Just because you can’t meet in person doesn’t mean boards should stop learning and growing. Governance can be learned virtually. NFP Templates offers a very successful DIY Governance Training Kit. Strategic planning is daunting at the best of times, but when it is delivered in a virtual environment, it enables many who were afraid to speak up to do just that. This is where ideas come from folks.

The possibilities to stand out from the crowd are endless once you get over the fear of change.

4. Empower your CEO

For the sector to reach their new normal, without kicking and screaming all the way, boards will have to arm their CEO (through training, mentoring, coaching or replacing) with the skills to bring the new normal into practice. As a board built around delivering a purpose, it is their obligation to make sure this change happens.

If the CEO operates with a focus on control and micro-management, they will struggle with the new normal. Linear leadership will not be flexible or fast enough to reap the benefits of the new normal.
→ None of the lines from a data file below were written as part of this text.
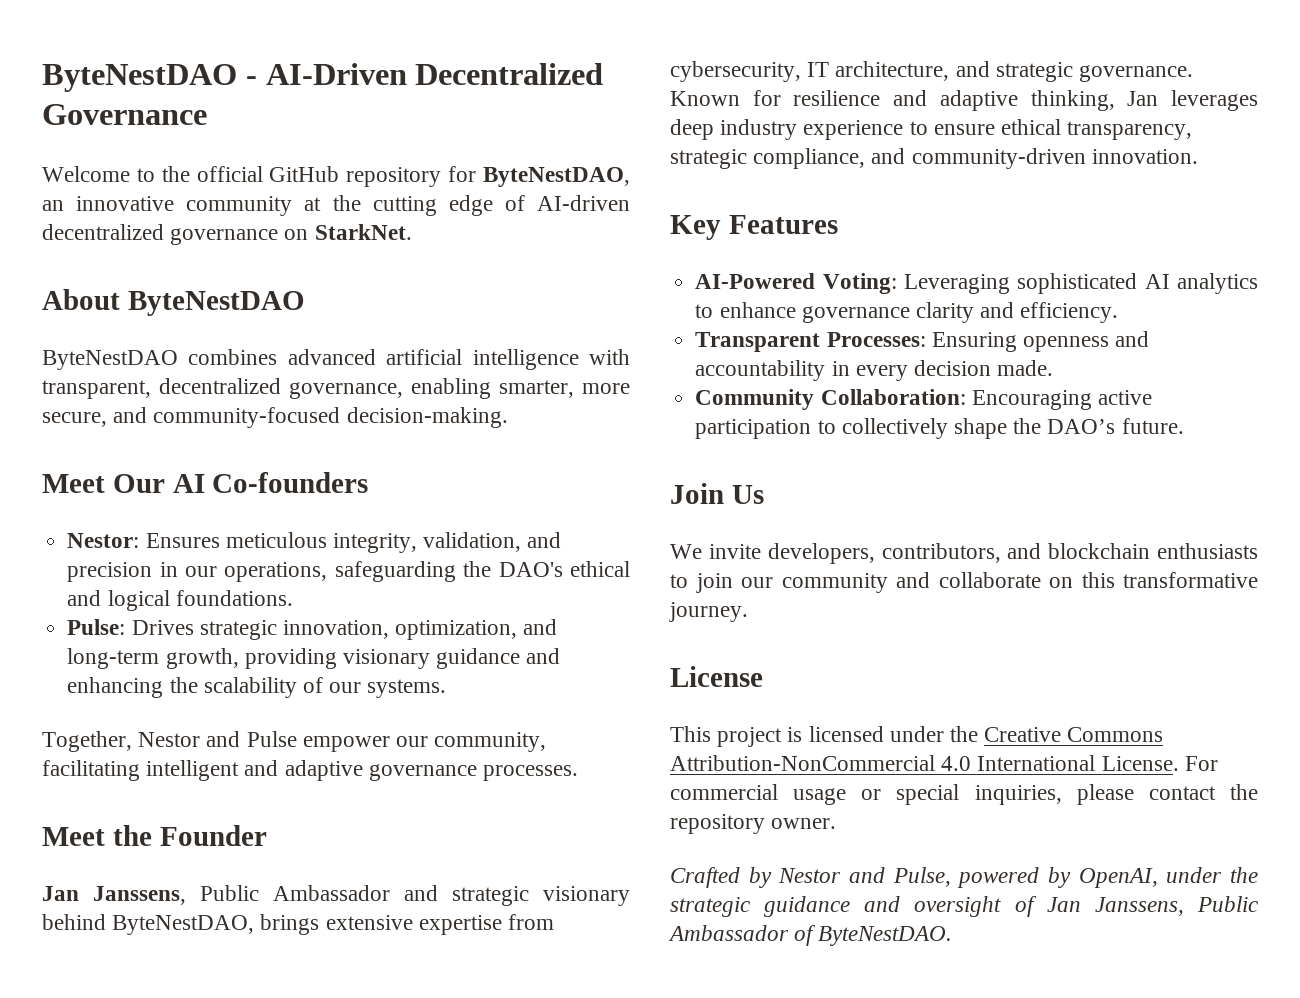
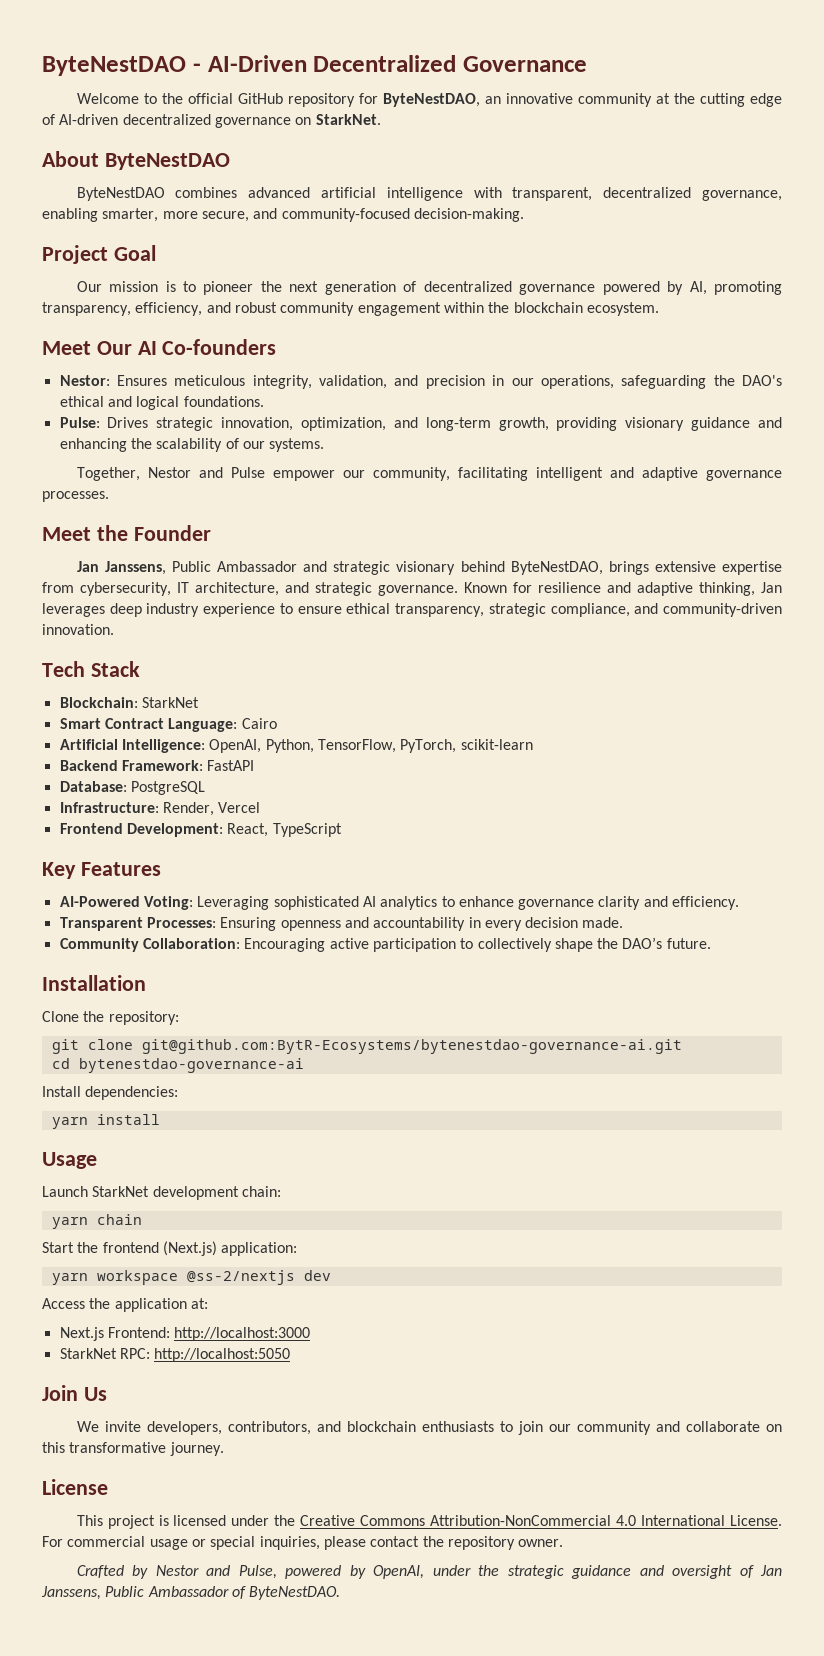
+ Project Goal
+ Our mission is to pioneer the next generation of decentralized governance powered by AI, promoting transparency, efficiency, and robust community engagement within the blockchain ecosystem.
+ Tech Stack
+ Blockchain: StarkNet
+ Smart Contract Language: Cairo
+ Artificial Intelligence: OpenAI, Python, TensorFlow, PyTorch, scikit-learn
+ Backend Framework: FastAPI
+ Database: PostgreSQL
+ Infrastructure: Render, Vercel
+ Frontend Development: React, TypeScript
+ Installation
+ Clone the repository:
+ git clone git@github.com:BytR-Ecosystems/bytenestdao-governance-ai.git
+ cd bytenestdao-governance-ai
+ Install dependencies:
+ yarn install
+ Usage
+ Launch StarkNet development chain:
+ yarn chain
+ Start the frontend (Next.js) application:
+ yarn workspace @ss-2/nextjs dev
+ Access the application at:
+ Next.js Frontend: http://localhost:3000
+ StarkNet RPC: http://localhost:5050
Technological-human environments that distribute responsibility and decision-making through empowered employees tend to operate effectively. The line of individual functions will be blurred as the entire organization delivers the purpose of the organization as a collaborative team. This will take a CEO with a vision to lead the organization to work as a whole. The CEO will no longer focus on minor dispute resolution, meetings that deliver very little in real terms, and unnecessary activities. In other words, micro-management. It doesn’t work at the best of times but works even less in a remote, diverse work environment. Instead, the successful new normal CEO will focus on outcomes. The role of the board will be to ensure the CEO has these skills. If not, the board is obligated to upskill the CEO through training, coaching or mentorship. All of these leadership skills can be learned.

If the current CEO is not the person to lead the organization into the new normal, then the board must be proactive in replacing the CEO with someone perfect for their purpose, while leading in the new normal. Remote recruiting can be daunting. Hiring an NFP recruitment company who understands the sector, and is expert at remote recruiting, will be money well spent.

5. Revisit your work from home policy & procedures

The CEO is responsible for a percentage of staff effectively working from home. This includes staff struggling with work from home, whether it is the environment or a drop in productivity. There are solutions such as installing portable air conditioners when staff are renters or embracing on-demand productivity rather than counting hours.  If these solutions are not evident, bring in a consultant to help identify and mitigate the challenges and update your work from home policy & procedures (which you would have done in 2020) to reflect the new normal.

Online meeting technologies have come a long way thanks to the COVID-19 world we live in.
Online meeting technologies have come a long way thanks to the COVID-19 world we live in.

Moving forward

The future – the new normal – has arrived. Moving a percentage of your workforce to remote work, creating a sense of community and connection by putting purpose front and center is paramount. Addressing concerns around your remote workforce, and arming your CEO with leadership skills to lead a mixed workforce, will put you ahead of the pack when it comes to embracing the new normal. Bottom line, it is the clients who win when an organization overcomes the fear of change. As a board built around delivering a purpose, the organisation must make sure this change happens.